Tim peneliti berharap ada pendampingan dari pemerintah desa hingga pemda selama proses penelitian berlangsung, selain sosialisasi pada masyarakat. Selain itu diperlukan proses perizinan yang cepat agar peneliti bisa bekerja secara maksimal dan menyelesaikan tahapan penelitian tepat waktu.
Bencana banjir menggenang Desa Kedungbanteng dan Banjarasri, Kecamatan Tanggulangin selama tiga bulan pada musim hujan awal tahun ini. Sebanyak 2.500 jiwa atau sebanyak 600 keluarga terdampak bencana.

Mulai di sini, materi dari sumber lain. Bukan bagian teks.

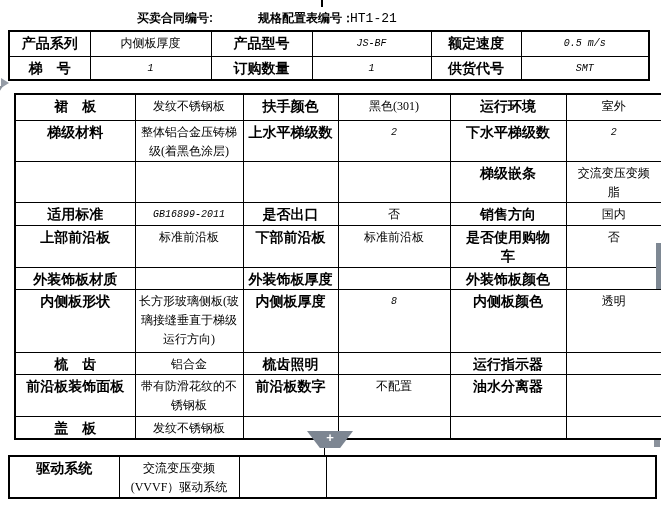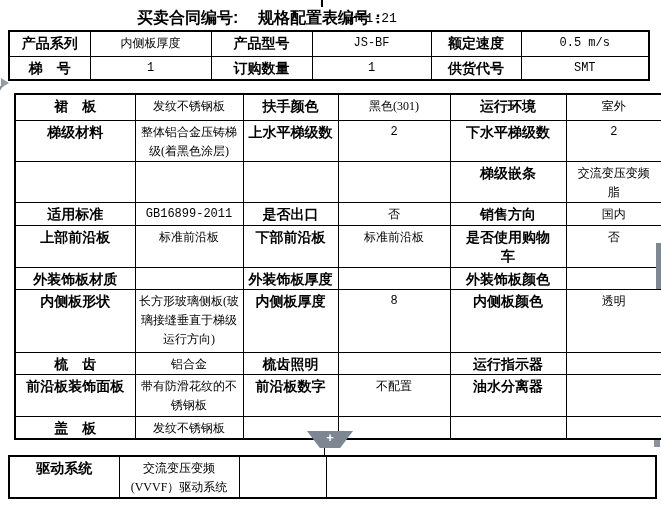--- a/index.html
+++ b/index.html
@@ -1,30 +1,30 @@
 <!DOCTYPE html>
 <html><head>
 <meta charset="utf-8">
 <style>
   html,body{margin:0;padding:0;background:#fff;}
   .page{position:relative;width:661px;height:525px;background:#ffffff;overflow:hidden;
         font-family:"Liberation Serif",serif;color:#000;}
   
   .hdr-label{position:absolute;top:9px;font-family:"Liberation Sans",sans-serif;
-             font-weight:bold;font-size:16px;line-height:18px;white-space:nowrap;}
+             font-weight:bold;font-size:12px;line-height:18px;white-space:nowrap;}
   .hdr-value{position:absolute;top:11px;font-family:"Liberation Mono",monospace;
              font-size:13px;white-space:nowrap;}
   .top-mark{position:absolute;left:321px;top:0;width:2px;height:7px;background:#000;}
   
   table{border-collapse:collapse;table-layout:fixed;position:absolute;border:2px solid #000;}
   td{border:1px solid #000;text-align:center;vertical-align:top;
      padding:2px 3px 0 3px;overflow:hidden;white-space:pre-line;
      font-size:12px;line-height:19px;font-family:"Liberation Serif",serif;}
   td.lbl{font-weight:bold;font-size:14px;font-family:"Liberation Sans",sans-serif;}
-  td.mono{font-family:"Liberation Mono",monospace;font-size:12px;}
+  td.mono{font-family:"Liberation Mono",monospace;font-size:10px;font-style:italic;}
   #product-table{left:8px;top:30px;width:640px;}
   #spec-table{left:14px;top:93px;width:647px;}
   #power-table{left:8px;top:455px;width:647px;}
   
   .move-handle{position:absolute;left:-5px;top:76px;width:20px;height:20px;}
   .move-handle .tri-r{position:absolute;left:6px;top:2px;width:0;height:0;
       border-top:5px solid transparent;border-bottom:5px solid transparent;border-left:8px solid #959ca6;}
   .move-handle .tri-d{position:absolute;left:-2px;top:10px;width:0;height:0;
       border-left:5px solid transparent;border-right:5px solid transparent;border-top:8px solid #8b929c;}
   .plus-marker{position:absolute;left:307px;top:431px;width:46px;height:17px;background:#7d8692;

Selama banjir itu, Dinkes Sidoarjo mencatat lebih dari 700 orang mengeluh sakit demam, batuk, pilek, dan gatal-gatal.
Warga yang punya anak kecil, bayi, dan orang lanjut usia harus mengungsi mandiri ke rumah sanak saudara terdekat karena lingkungan tempat tinggalnya tidak sehat. Banjir menyebabkan limbah rumah tanggal tak bisa mengalir ke saluran pembuangan. Limbah itu mengalir kembali ke dalam rumah sehingga memicu beragam penyakit seperti gatal-gatal dan diare.
Banjir yang tak kunjung surut berbulan-bulan juga memukul perekonomian masyarakat. Warung makan dan warung kopi tutup, tempat usaha seperti cuci motor juga tak beroperasi. Petani tak bisa menggarap sawahnya karena genangan banjir lebih tinggi di lahan pertanian dibandingkan permukiman penduduk.
Beragam daya telah dikerahkan. Sembilan mesin pompa dioperasikan selama 24 jam. Namun air seperti memutar di dua desa dan tak mengalir ke sungai yang bermuara di Selat Madura. Selain terdapat permukiman warga, di dua des aitu terdapat proyek strategis nasional berupa pengeboran migas lengkap dengan jaringan pipa gasnya untuk produksi maupun distribusi.